Stegonagraphy is the art of hiding information in plain sight. Unlike crypto, which hides data by protecting it with math so only the intended reader can read it, stego hides data by making it appear as though you are not hiding anything at all. Steganalysis is the art of detecting and breaking steganography. In this article, we’ll focus on JPEG and PNG steganalysis specifically.
To demonstrate how this works concretely – imagine a young person wants to share a file that contains a graphic video game with their friend. However, their parents read all of their emails, and they don’t want their parents to see the game.
So the kid comes up with a strategy – what if he could take an innocuous file, like an image, and /hide/ the video game file inside of it? This is not hypothetical.

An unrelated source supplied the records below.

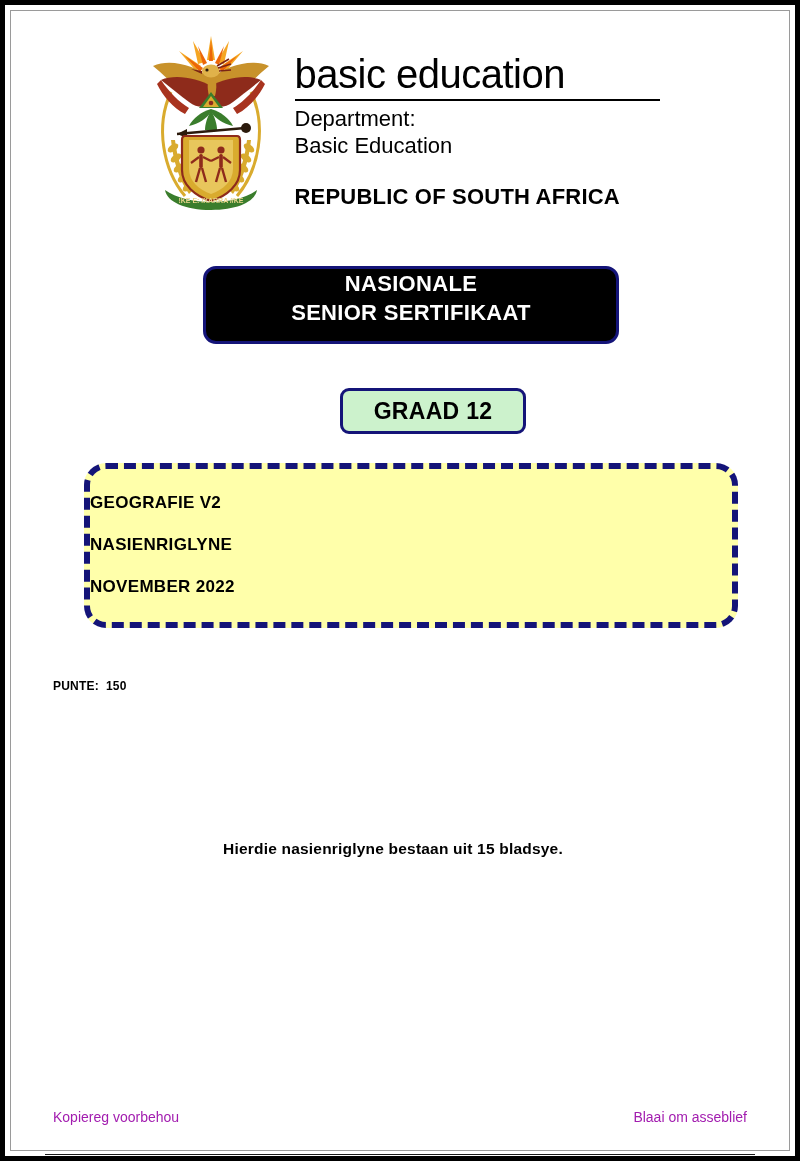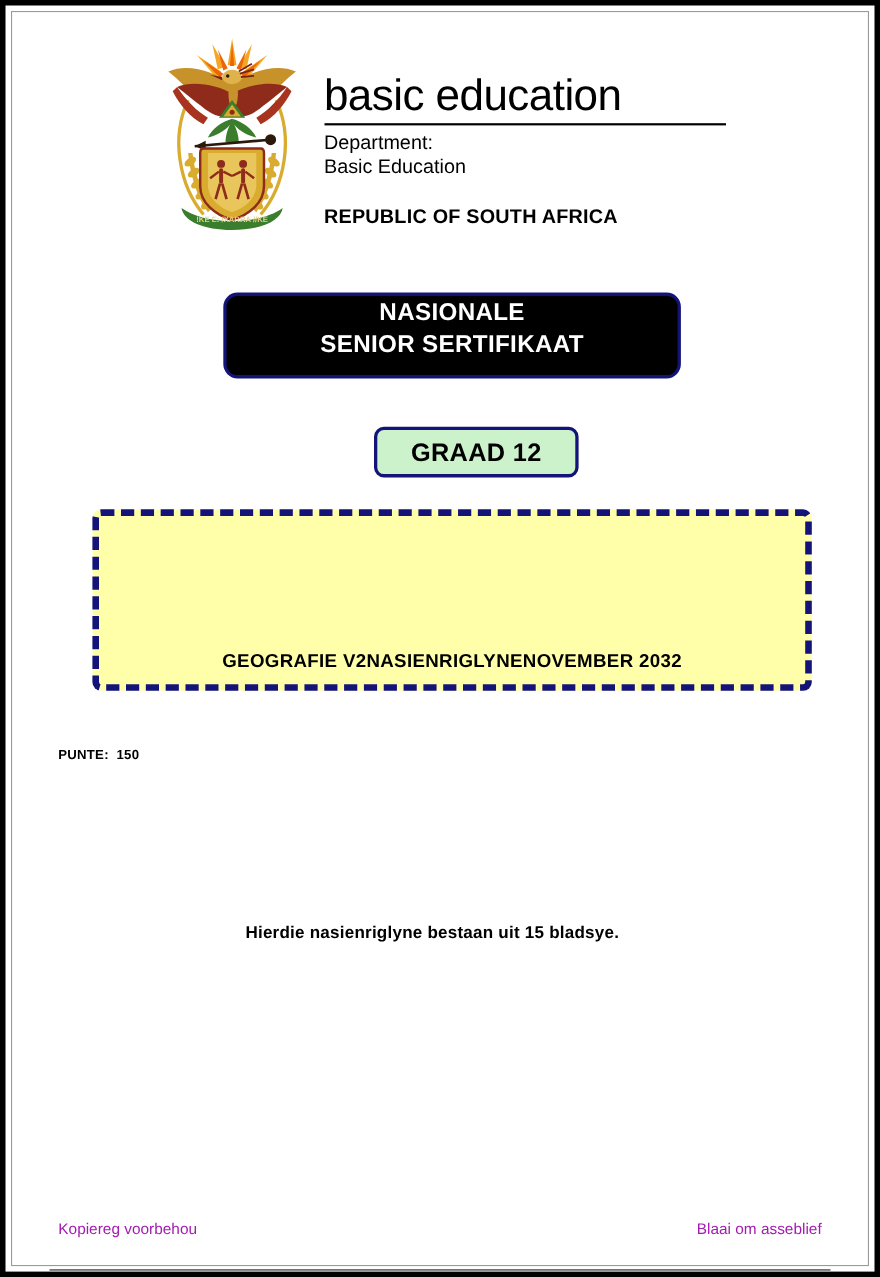--- a/index.html
+++ b/index.html
@@ -69,7 +69,7 @@
     width: 100%;
   }
   .dept-line {
-    font-size: 18px;
+    font-size: 22px;
     font-weight: 400;
     color: #000;
     line-height: 1.22;

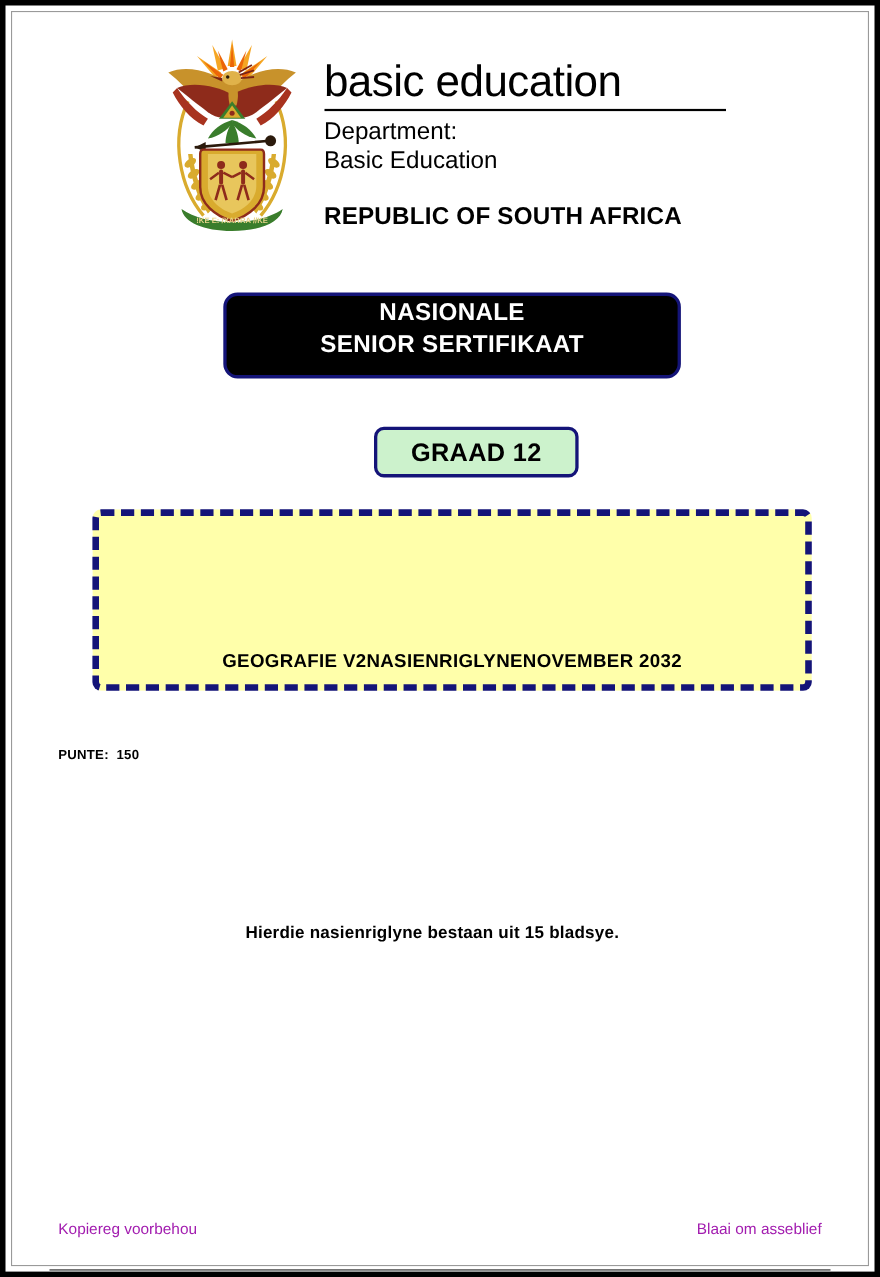--- a/index.html
+++ b/index.html
@@ -137,11 +137,11 @@
     height: 165px;
     background: #ffffaa;
     border: 6px dashed #141478;
-    border-radius: 8px;
-    box-sizing: border-box;
-    display: flex;
-    flex-direction: row;
-    align-items: flex-end;
+    border-radius: 22px;
+    box-sizing: border-box;
+    display: flex;
+    flex-direction: column;
+    align-items: flex-start;
     justify-content: center;
   }
   .subject-box span {

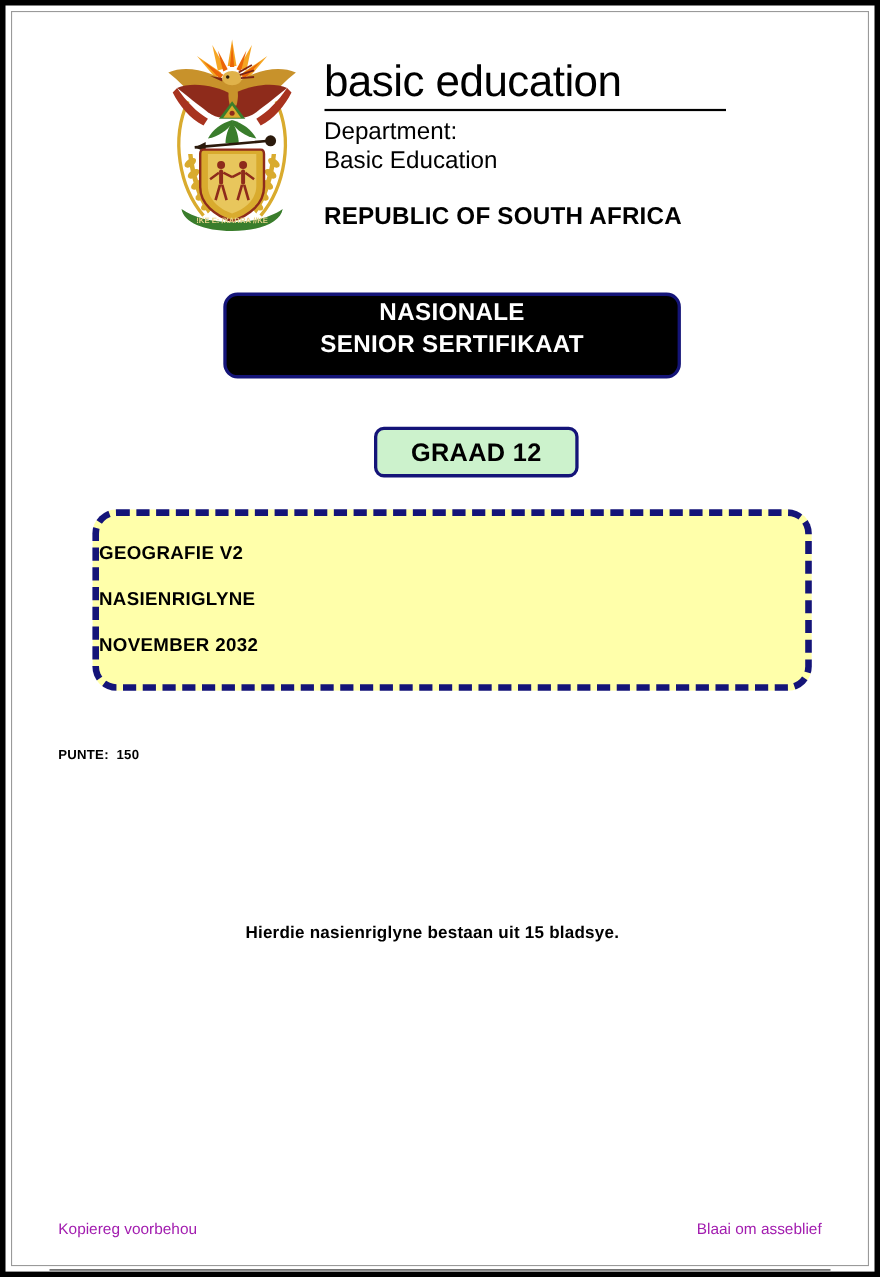--- a/index.html
+++ b/index.html
@@ -321,7 +321,7 @@
     <div class="subject-box">
       <span>GEOGRAFIE V2</span>
       <span>NASIENRIGLYNE</span>
-      <span>NOVEMBER 2032</span>
+      <span>NOVEMBER 2022</span>
     </div>
 
     <div class="marks">PUNTE:  150</div>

There are a variety of techniques available for hiding files, secret messages, and encrypted text inside ordinary JPEG image files.
Moreover, these techniques appear at the heart of some of the most pivotal cultural moments in hacking history, as we’ll see later.
Let’s dive in and look at how JPEG and PNG steganalysis works, common ways that people hide content in images, and how you can detect and defeat these techniques.
Appending archives to JPEGs
The simplest way to hide a file in an image file is to put it in a zip archive and append it to a JPEG. Simply running the following commands is enough:
$ cat hacking_tools.zip >> cat_meme.jpg
The new cat_meme.jpg file appears normal when opened as an image. But if changed to a .zip and opened, it allows you to access the original files. The same trick works for .rar files, perfect for easy password encryption.
The hacker tool Dangerous Kitten was famously shared by Anonymous on imageboards like 4chan.org/g/ and 711chan.org/i/ using precisely this technique. A set of hacking tools was appended to the following JPEG:
You can even see the original page where Anonymous hosted and documented the tool via the Wayback Machine: Dangerous Kitten – /i/nsurgency W/i/ki
Detecting this is as simple as checking whether data appears, appended after the image data ends. The JPEG file format uses the byte
0xffd9 to indicate when image data ends within a file. So we can simply see what’s written beyond that byte, but how to do so?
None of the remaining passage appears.